Regularized Regression

\[ \newcommand{\sumN}{\sum_{n = 1}^N} \newcommand{\sumn}{\sum_n} \newcommand{\prodN}{\prod_{n = 1}^N} \newcommand{\by}{\mathbf{y}} \newcommand{\bX}{\mathbf{X}} \newcommand{\bx}{\mathbf{x}} \newcommand{\bbeta}{\boldsymbol{\beta}} \newcommand{\btheta}{\boldsymbol{\theta}} \newcommand{\bbetahat}{\boldsymbol{\hat{\beta}}} \newcommand{\bthetahat}{\boldsymbol{\hat{\theta}}} \newcommand{\bSigma}{\boldsymbol{\Sigma}} \newcommand{\bphi}{\boldsymbol{\phi}} \newcommand{\bPhi}{\boldsymbol{\Phi}} \newcommand{\bT}{\mathbf{T}} \newcommand{\dadb}[2]{\frac{\partial #1}{\partial #2}} \newcommand{\iid}{\overset{\small{\text{i.i.d.}}}{\sim}} \]

Regression models, especially those fit to high-dimensional data, may be prone to overfitting. One way to ameliorate this issue is by penalizing the magnitude of the \(\bbetahat\) coefficient estimates. This has the effect of shrinking these estimates toward 0, which ideally prevents the model from capturing spurious relationships between weak predictors and the target variable.

This section reviews the two most common methods for regularized regression: Ridge and Lasso.

Ridge Regression

Like ordinary linear regression, Ridge regression estimates the coefficients by minimizing a loss function on the training data. Unlike ordinary linear regression, the loss function for Ridge regression penalizes large values of the \(\bbetahat\) estimates. Specifically, Ridge regression minimizes the sum of the RSS and the L2 norm of \(\bbetahat\):

\[ \begin{align*} \mathcal{L}_\text{Ridge}(\bbetahat) &= \frac{1}{2}\left(\by - \bX\bbetahat \right)^\top \left(\by - \bX\bbetahat \right) + \frac{\lambda}{2} \sum_{d = 1}^D\hat{\beta}_d ^2. \end{align*} \]

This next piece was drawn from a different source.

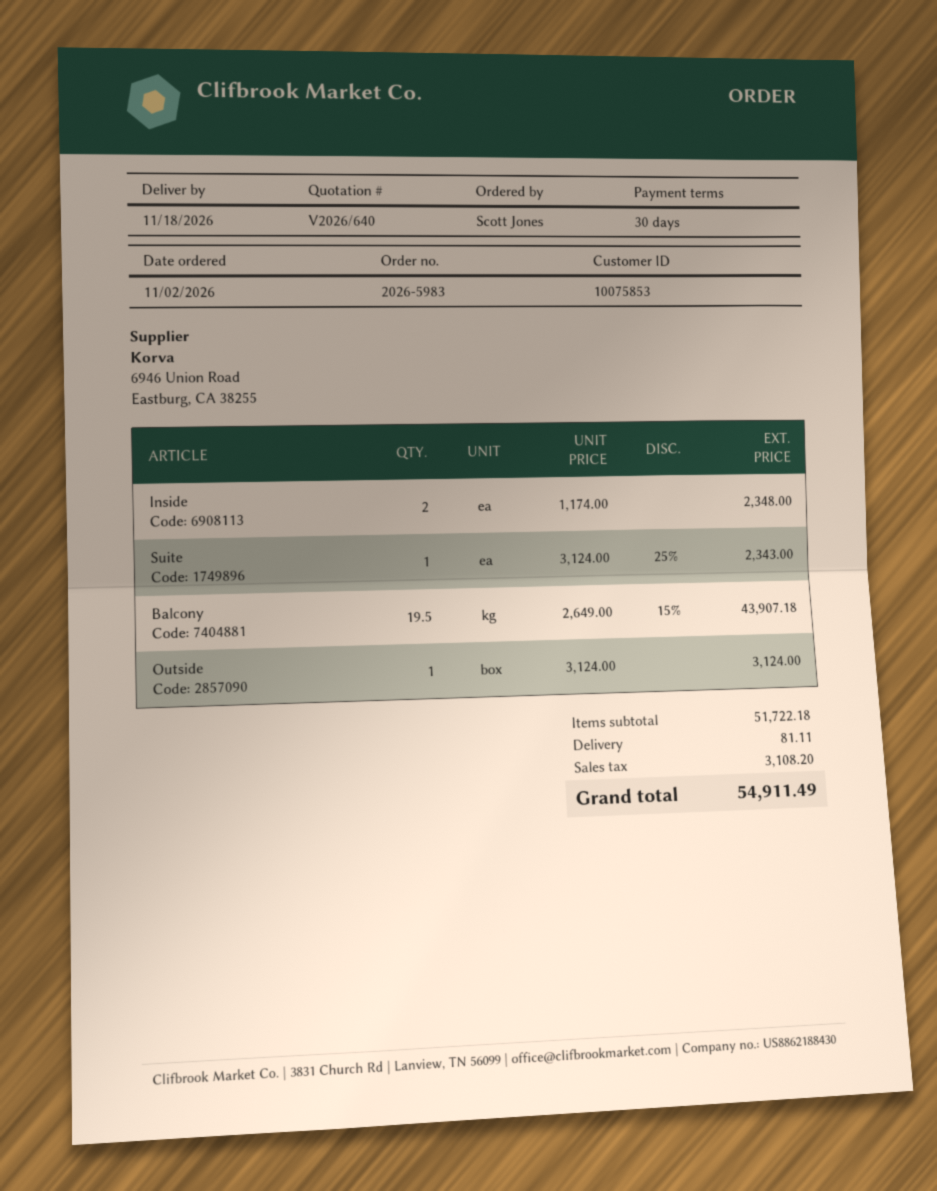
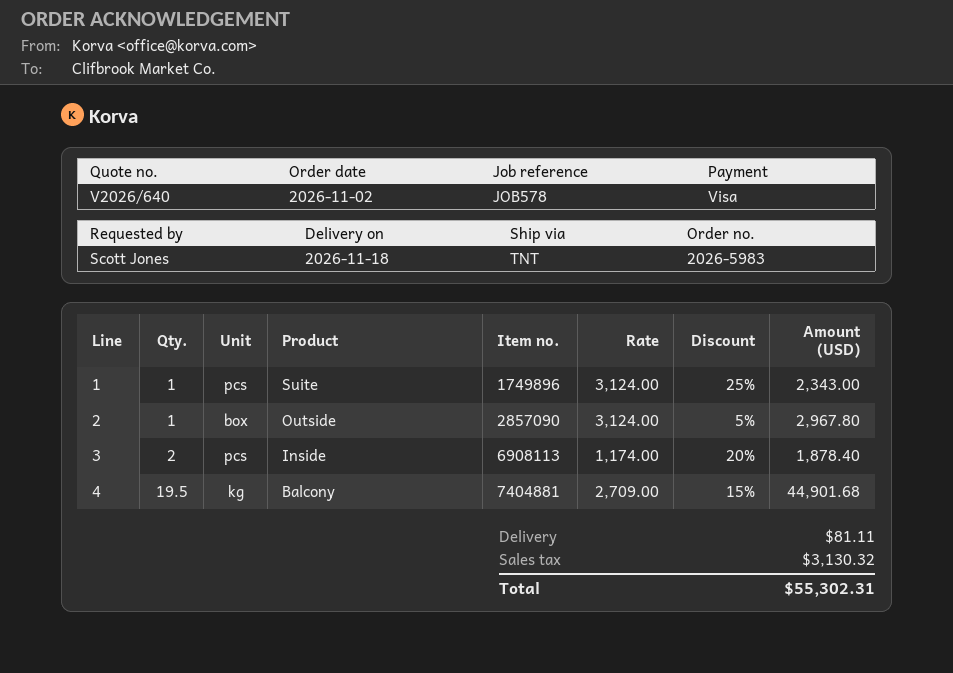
Inside: 2 x 1174.00 = 2348.00 -> 2 x 1174.00 - 20% = 1878.40
Balcony: 19.5 x 2649.00 - 15% = 43907.18 -> 19.5 x 2709.00 - 15% = 44901.68
Outside: 1 x 3124.00 = 3124.00 -> 1 x 3124.00 - 5% = 2967.80
tax: 3108.20 -> 3130.32
total: 54911.49 -> 55302.31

Here, \(\lambda\) is a tuning parameter which represents the amount of regularization. A large \(\lambda\) means a greater penalty on the \(\bbetahat\) estimates, meaning more shrinkage of these estimates toward 0. \(\lambda\) is not estimated by the model but rather chosen before fitting, typically through cross validation.


Note that the Ridge loss function does not penalize the magnitude of the intercept estimate, \(\hat{\beta}_0\). Intuitively, a greater intercept does not suggest overfitting.

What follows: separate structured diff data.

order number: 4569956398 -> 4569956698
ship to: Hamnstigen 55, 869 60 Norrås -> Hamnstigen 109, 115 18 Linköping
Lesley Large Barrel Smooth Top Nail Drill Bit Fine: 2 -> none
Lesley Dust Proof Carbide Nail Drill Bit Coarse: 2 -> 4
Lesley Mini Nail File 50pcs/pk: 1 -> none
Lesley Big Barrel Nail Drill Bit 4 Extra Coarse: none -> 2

As in ordinary linear regression, we start estimating \(\bbetahat\) by taking the derivative of the loss function. First note that since \(\hat{\beta}_0\) is not penalized,

\[\begin{split} \begin{align*} \frac{\partial}{\partial \bbetahat} \left( \frac{\lambda}{2}\sum_{d = 1}^D \hat{\beta}_d^2\right) &= \begin{bmatrix} 0 \\ \lambda \hat{\beta}_1 \\ ... \\ \lambda \hat{\beta}_D \end{bmatrix} \\ &= \lambda I' \bbetahat, \end{align*} \end{split}\]

where \(I'\) is the identity matrix of size \(D+1\) except the first element is a 0. Then, adding in the derivative of the RSS discussed in chapter 1, we get

\[ \begin{align*} \dadb{\mathcal{L}_\text{Ridge}(\bbetahat)}{\bbetahat} &= - \bX^\top\left( \by - \bX \bbetahat \right) + \lambda I'\bbetahat. \end{align*} \]

Setting this equal to 0 and solving for \(\bbetahat\), we get our estimates:

\[\begin{split} \begin{align*} \bbetahat\left(\bX^\top \bX + \lambda I' \right) &= \bX^\top \by \\ \bbetahat &= \left(\bX^\top \bX + \lambda I' \right)^{-1} \bX^\top \by, \end{align*} \end{split}\]

Lasso Regression

Lasso regression differs from Ridge regression in that its loss function uses the L1 norm for the \(\bbetahat\) estimates rather than the L2 norm. This means we penalize the sum of absolute values of the \(\hat{\beta}\)s, rather than the sum of their squares.

\[ \begin{align*} \mathcal{L}_\text{Lasso}(\bbetahat) &= \frac{1}{2}\left(\by - \bX\bbetahat \right)^\top \left(\by - \bX\bbetahat \right) + \lambda \sum_{d = 1}^D|\beta_d|. \end{align*} \]

As usual, let’s then calculate the gradient of the loss function with respect to \(\bbetahat\):

\[ \dadb{\mathcal{L}(\bbetahat)}{\bbetahat} = - \bX^\top\left( \by - \bX \bbetahat \right) + \lambda I'\text{ sign}(\bbetahat), \]

where again we use \(I'\) rather than \(I\) since the magnitude of the intercept estimate \(\hat{\beta}_0\) is not penalized.

Unfortunately, we cannot find a closed-form solution for the \(\bbetahat\) that minimize the Lasso loss. Numerous methods exist for estimating the \(\bbetahat\), though using the gradient calculated above we could easily reach an estimate through gradient descent. The construction in the next section uses this approach.